Spevak: Enchanted by Vermeer and Rembrandt, too

By John SpevakApril 6, 2013 

Sandy and I were captivated by an exhibit at the M.H. de Young Museum in San Francisco.

The exhibit, which runs through June 2, consists of two displays: "The Girl With a Pearl Earring" (featuring paintings) and "Rembrandt's Century" (featuring etchings).

The paintings are luminous and the craftsmanship is clear in the etchings

The star of the exhibit is a girl, specifically the girl with a pearl earring, in a painting by 17th century Dutch artist Jan Vermeer.

This painting has long been appreciated, but it has received prominence in our times when a novel was published in 1999 and a movie was released in 2003, both with the same title as the paintings.

Vermeer's painting, which was given center stage and drew a continuous crowd, is enchanting not only for the artist's blend of colors and light but also for the girl depicted, who in many ways is as mysterious as Mona Lisa.

This was one of many fascinating paintings in the "Girl" exhibit, on loan to the de Young from the Royal Picture Gallery of the Maritshuis, an art museum in Holland. Maritshuis was willing to lend 35 paintings, because it is closed for renovation.

The other 34 paintings are not simply accessories to "The Girl With the Pearl Earring." They also exhibit the light and vitality for which Dutch paintings of the 1600s are known and admired.

Sandy and I especially liked Salomon van Ruysdael's "View of a Lake with Sailing Ships." The bright blue-white sky in this painting seemed to illuminate the room in which it was displayed. We also enjoyed Pieter de Hooche's "A Man Smoking and a Woman Drinking in a Courtyard," an appealing slice of 17th-century Dutch life, filled with light and joy.
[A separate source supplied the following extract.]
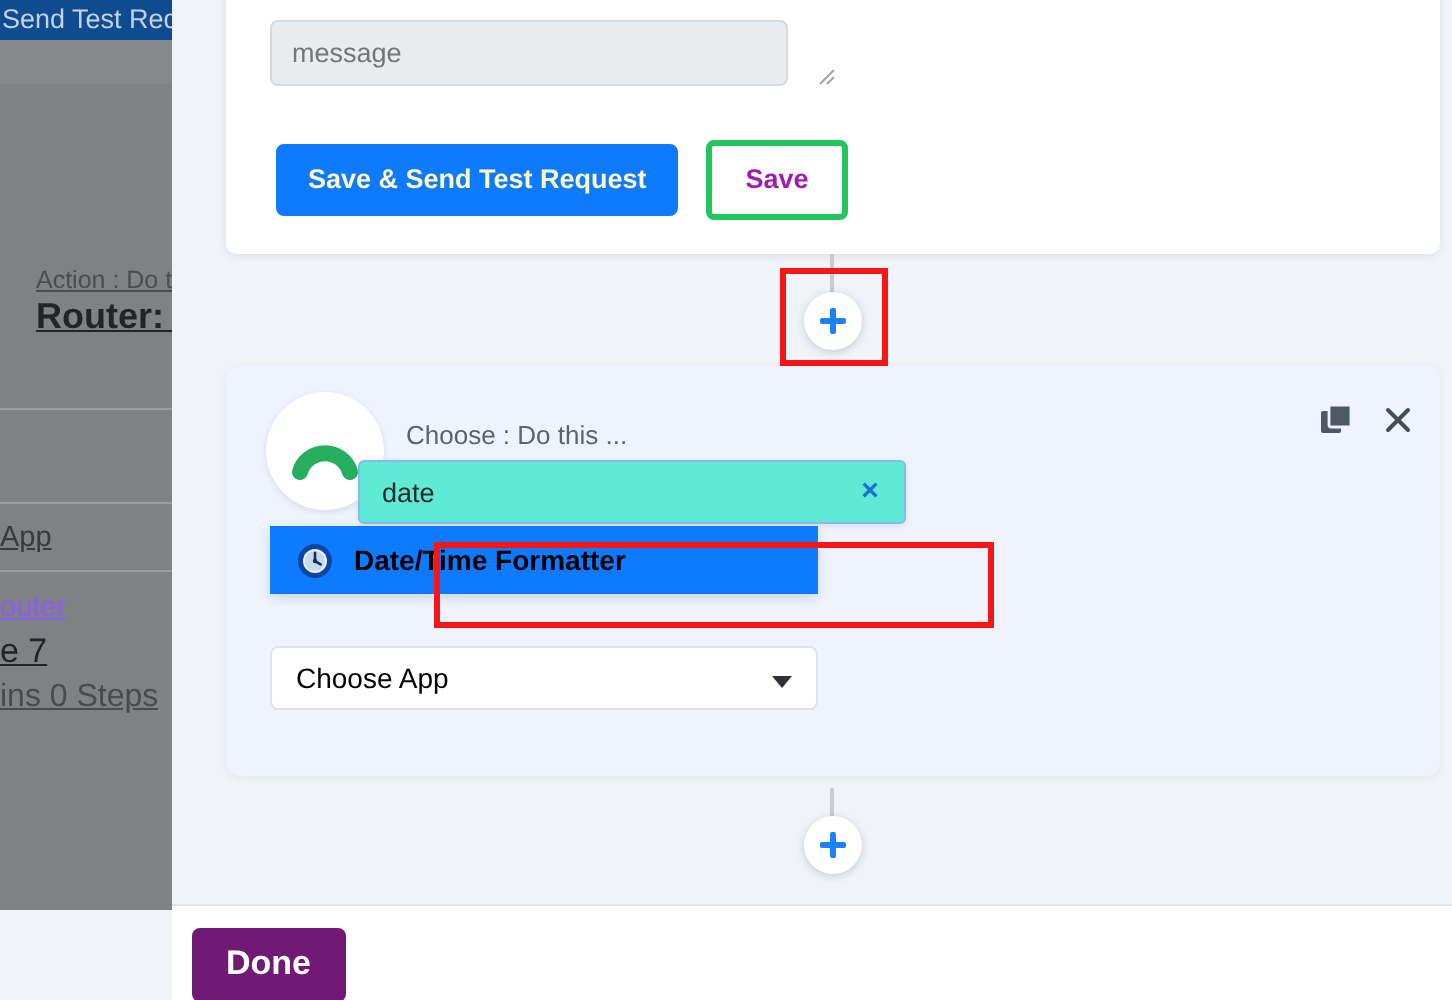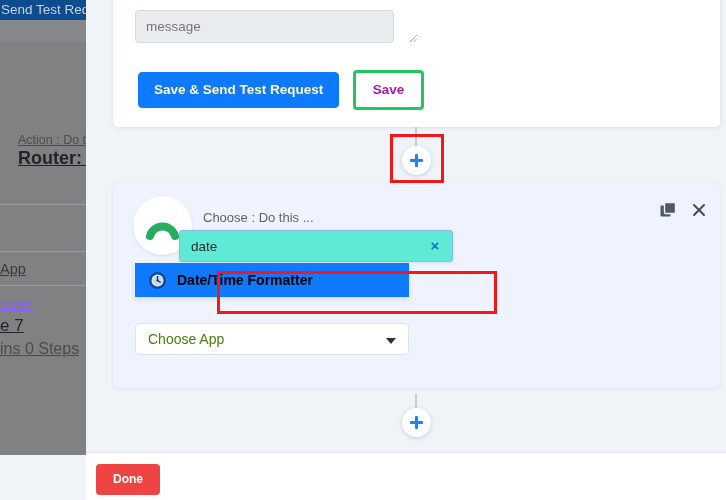"Choose App" #choose-app-label { color: #4d7c0f -> #000000 }
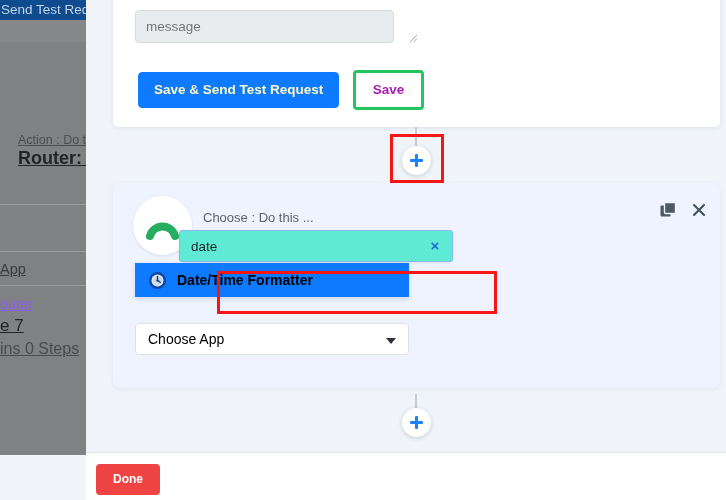"Done" #btn-done { background: #ef4444 -> #701a75; font-size: 12px -> 17px }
Sandy and I also admired the etchings in "Rembrandt's Century," a display not from a European museum but from de Young's own graphic arts collection. Created in the same century as the art from the Maritshuis, the etchings were a pleasant counterpoint to the Dutch paintings.

Art experienced a golden era in Holland in the 1600s, and Dutch artists used a variety of media. The many exquisite etchings in this exhibit by Rembrandt demonstrate why he is revered today as the preeminent artist of this era.

The precision with which he draws and the character and emotion he displays in black and white are at times astonishing. His "Landscape With Three Trees" and "The Shell" are extraordinary reflections of nature, and his portraits, especially of younger women and older men, capture intense emotions.

Driving two hours to Golden Gate Park and taking a long time to find a parking space is worth the trouble to see this dual de Young exhibit. I recommend taking a break in the museum's café, from which diners can see adjacent trees, grass and flowers.

After the museum closes, I also recommend a nearby Italian restaurant. Located at 5546 Geary Boulevard, Gaspare's is a family-owned place serving pizza and other Italian dishes for almost 30 years.

Inside you'll find paintings of Italy and a lot of plastic grapes, with essentially the same décor it had when it opened. Sandy and I came across this restaurant by chance and later found that many in the area consider it one of the best pizza places in San Francisco.

The owners are originally from Sicily, and the waiter who served us has worked in the restaurant for 23 years. Sandy and I ordered the Gaspare's special, a thin crust pizza with several vegetables, and found it delicious.

Part of our memorable experience were the mini-jukeboxes at each booth, just like the ones we used as teenagers. For a quarter -- still -- we could chose three tunes from the '50s and '60s (like "Wipeout," "Jailhouse Rock" and "Runaround Sue") or songs with an Italian spirit by Mario Lanza and Dean Martin.

We selected "That's Amore," "Non Dimenticar" and "Tequila."

It was the best 25 cents we've spent in a long time.